### Problem description
Read the data below line by line and state how many lines hold "text". Nothing else belongs in the answer.

** Opening Records for processing block **

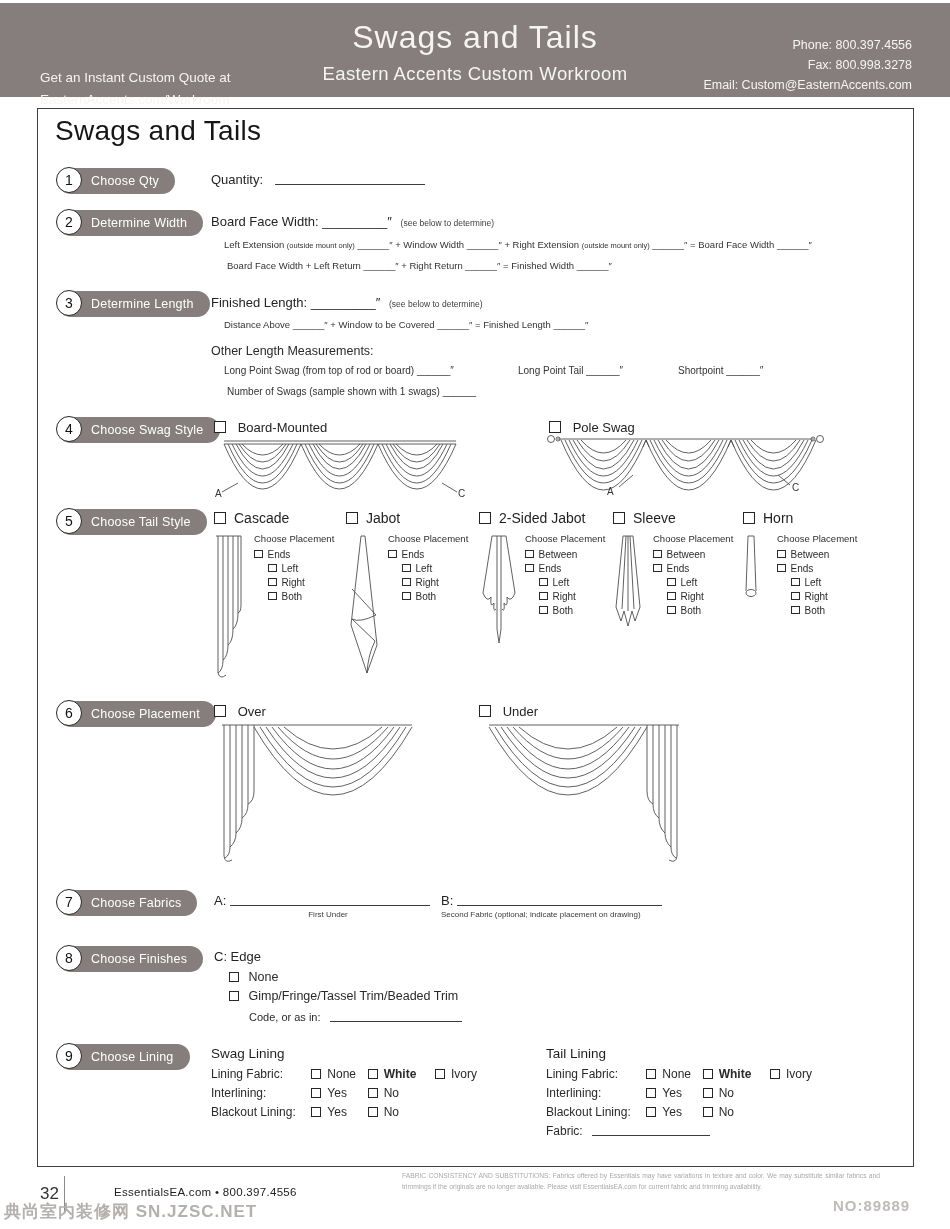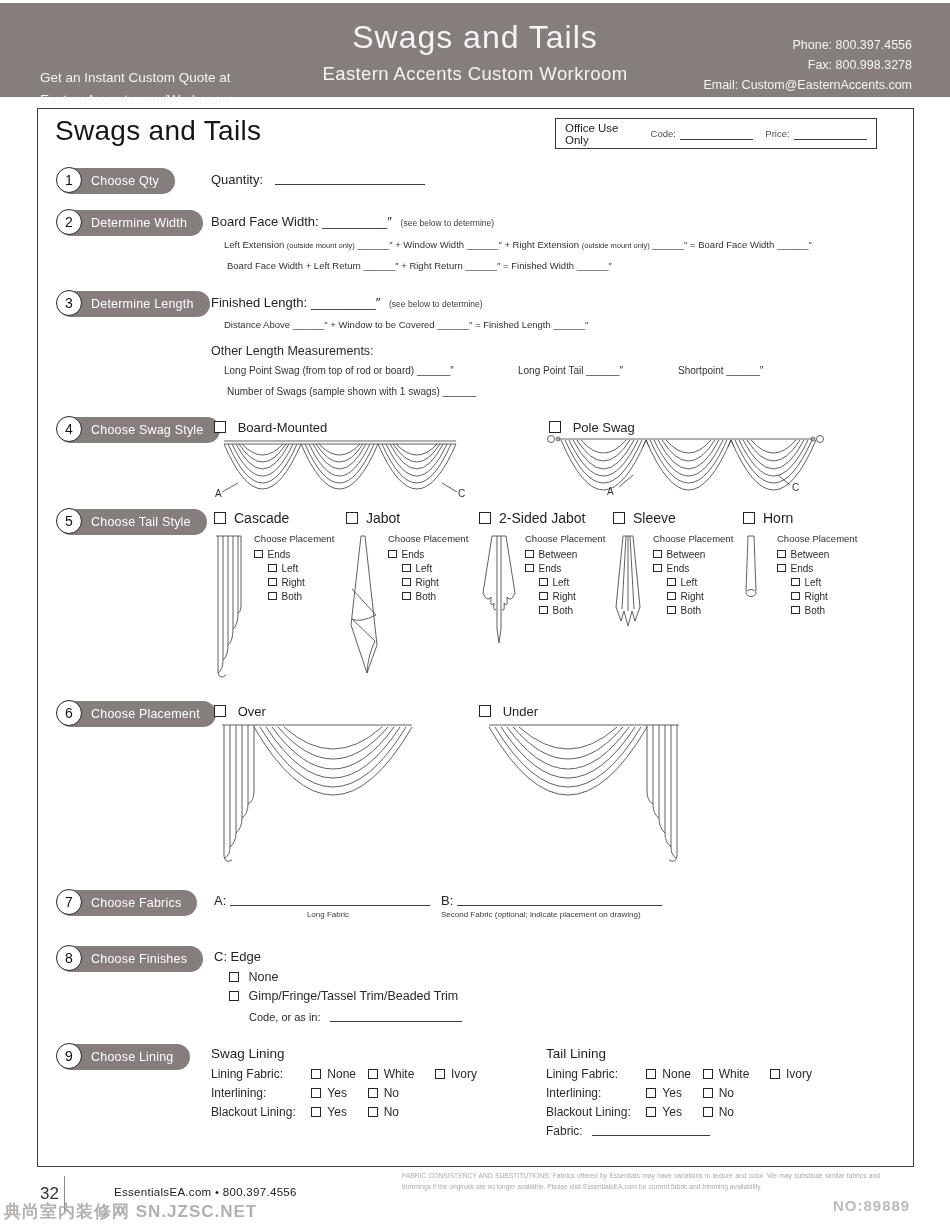--- a/index.html
+++ b/index.html
@@ -95,13 +95,6 @@
 
   <div class="form-title">Swags and Tails</div>
 
-  <div class="office">
-    <span class="office-label">Office Use Only</span>
-    <span class="office-sub">Code:</span>
-    <span class="blank" style="width:78px"></span>
-    <span class="office-sub" style="margin-left:12px">Price:</span>
-    <span class="blank" style="width:78px"></span>
-  </div>
 
   <div class="pill" style="left:20px;top:59px">
     <span class="num">1</span>

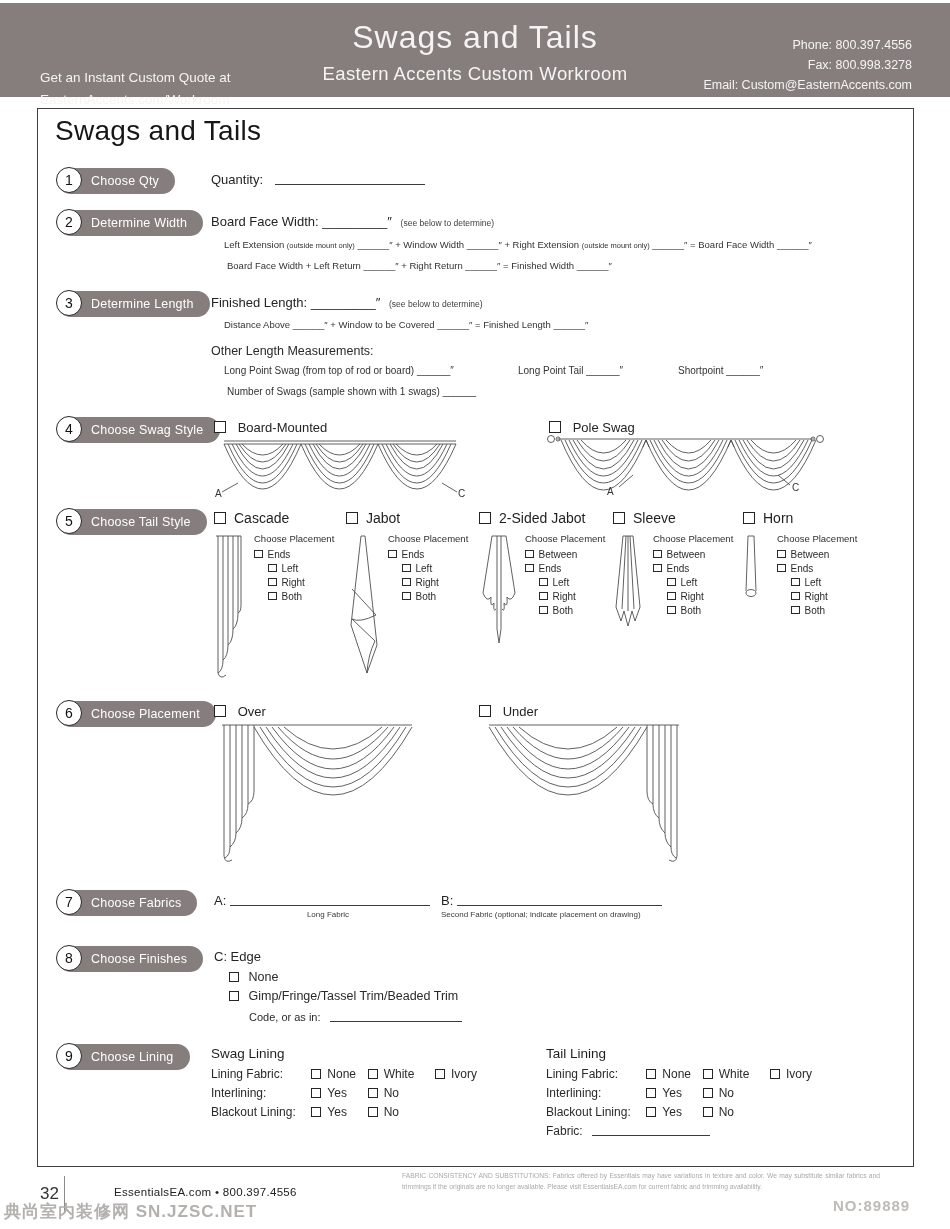--- a/index.html
+++ b/index.html
@@ -309,7 +309,7 @@
     <span>A:</span>
     <span class="blank" style="width:200px"></span>
   </div>
-  <div class="abs caption" style="left:190px;top:801px;width:200px;text-align:center;">Long Fabric</div>
+  <div class="abs caption" style="left:190px;top:801px;width:200px;text-align:center;">First Under</div>
   <div class="abs line-main" style="left:403px;top:784px">
     <span>B:</span>
     <span class="blank" style="width:205px"></span>

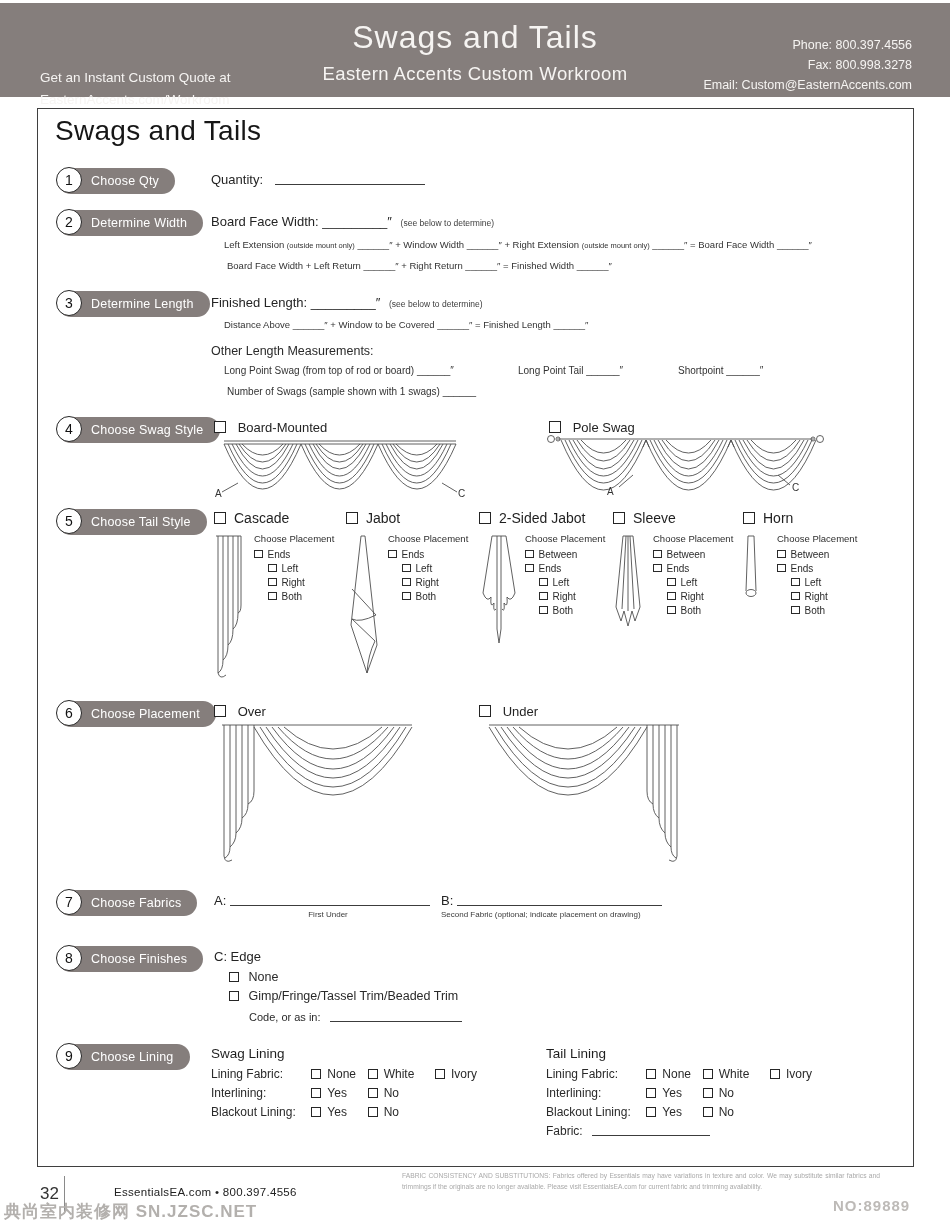--- a/index.html
+++ b/index.html
@@ -55,7 +55,7 @@
   .lin-row{font-size:12px;color:#2a2a2a;height:19px;white-space:nowrap;}
   .lin-label{display:inline-block;width:97px;}
   .lin-opt{display:inline-block;width:53px;}
-  .lin-opt.w2{display:inline-block;width:64px;}
+  .lin-opt.w2{display:inline-block;width:64px;font-weight:bold;}
 
   .caption{font-size:8px;color:#3a3a3a;}
 

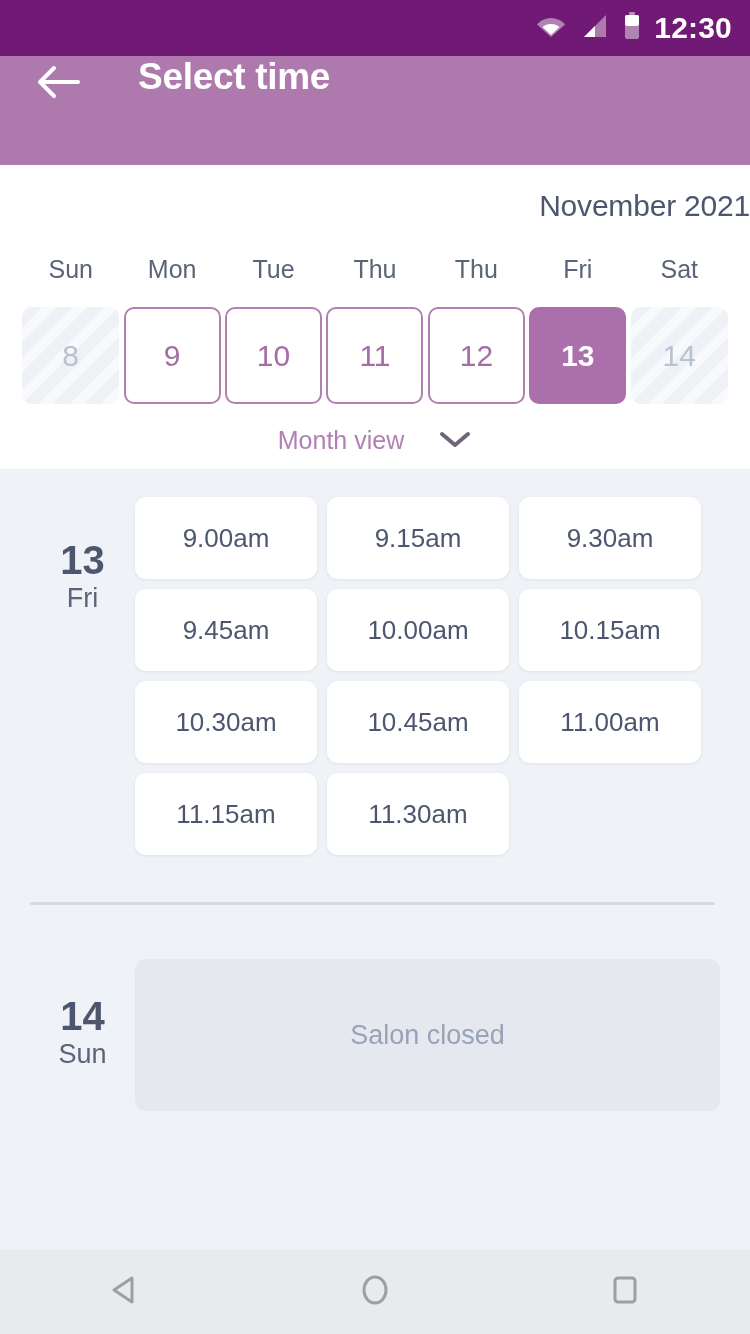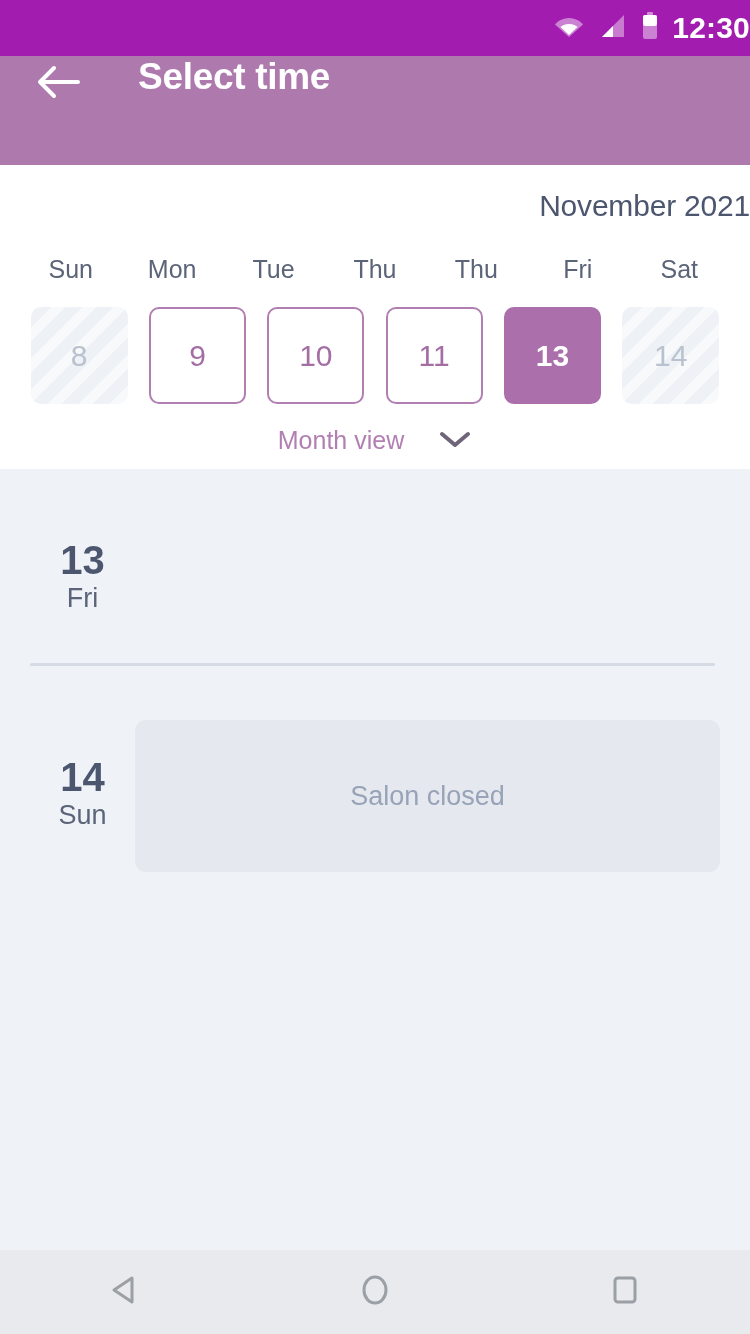--- a/index.html
+++ b/index.html
@@ -24,10 +24,11 @@
   
   .statusbar {
     height: 56px;
-    background: #a21caf;
+    background: #701a75;
     display: flex;
     align-items: center;
     justify-content: flex-end;
+    padding-right: 18px;
     flex: 0 0 auto;
   }
   .statusbar .icons {

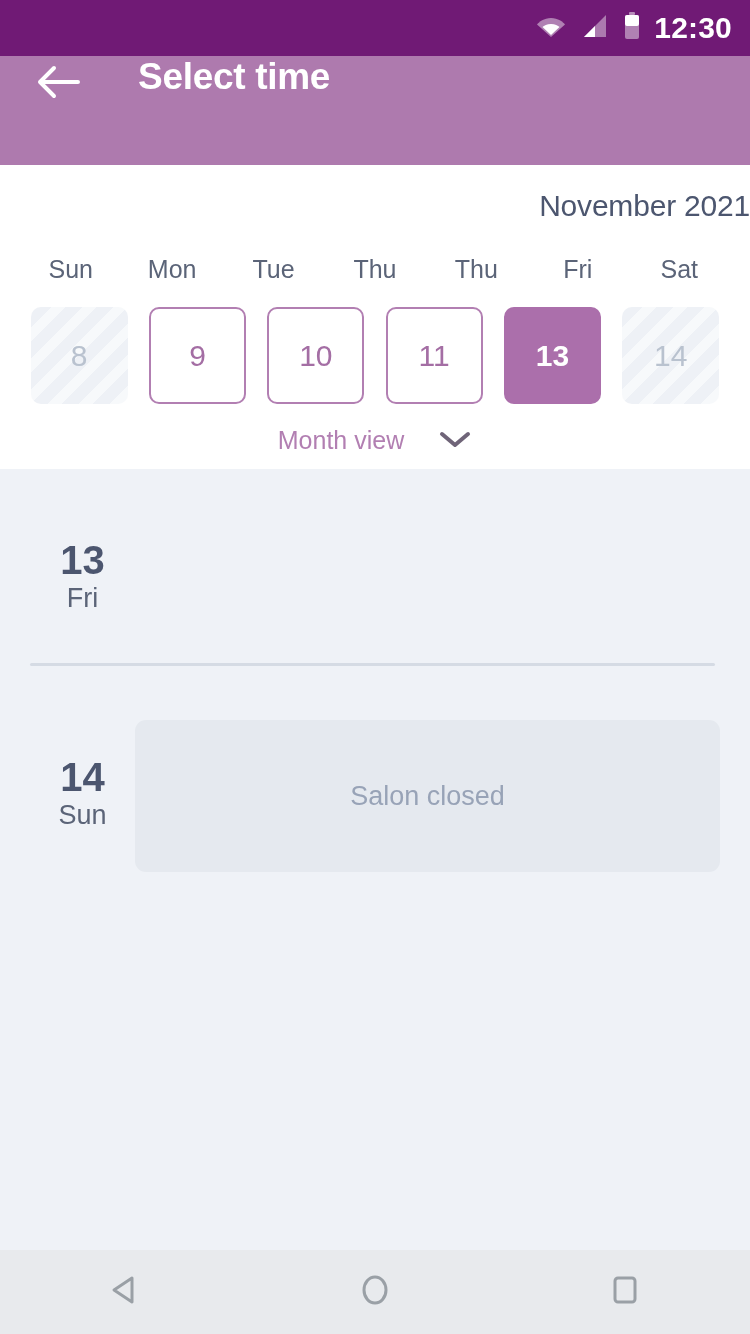--- a/index.html
+++ b/index.html
@@ -304,6 +304,9 @@
         <div class="day-cell available">11</div>
       </div>
       <div class="day-cell-wrap">
+        <div class="day-cell available">12</div>
+      </div>
+      <div class="day-cell-wrap">
         <div class="day-cell selected">13</div>
       </div>
       <div class="day-cell-wrap">

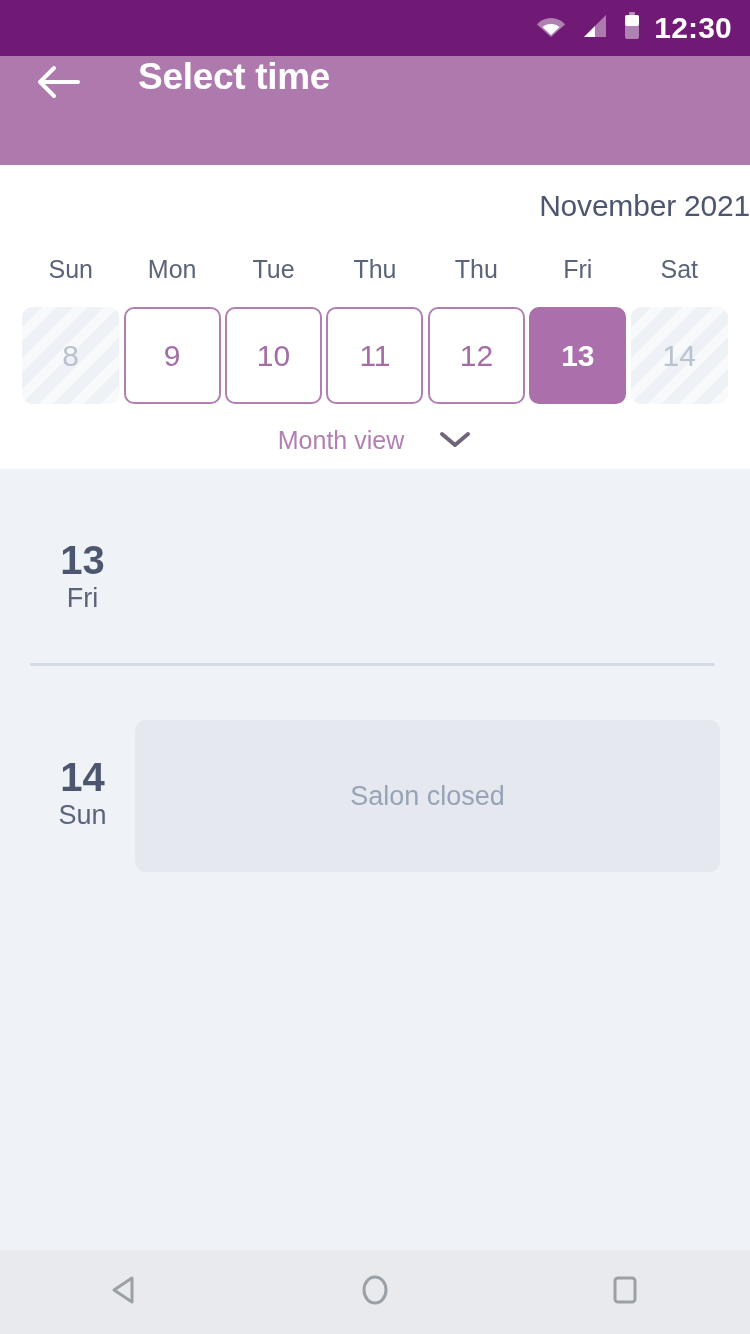--- a/index.html
+++ b/index.html
@@ -331,6 +331,19 @@
         <div class="num">13</div>
         <div class="dow-name">Fri</div>
       </div>
+      <div class="slots">
+        <div class="slot">9.00am</div>
+        <div class="slot">9.15am</div>
+        <div class="slot">9.30am</div>
+        <div class="slot">9.45am</div>
+        <div class="slot">10.00am</div>
+        <div class="slot">10.15am</div>
+        <div class="slot">10.30am</div>
+        <div class="slot">10.45am</div>
+        <div class="slot">11.00am</div>
+        <div class="slot">11.15am</div>
+        <div class="slot">11.30am</div>
+      </div>
     </div>
 
     <div class="divider"></div>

** Closing Records for processing block **

### Task response
2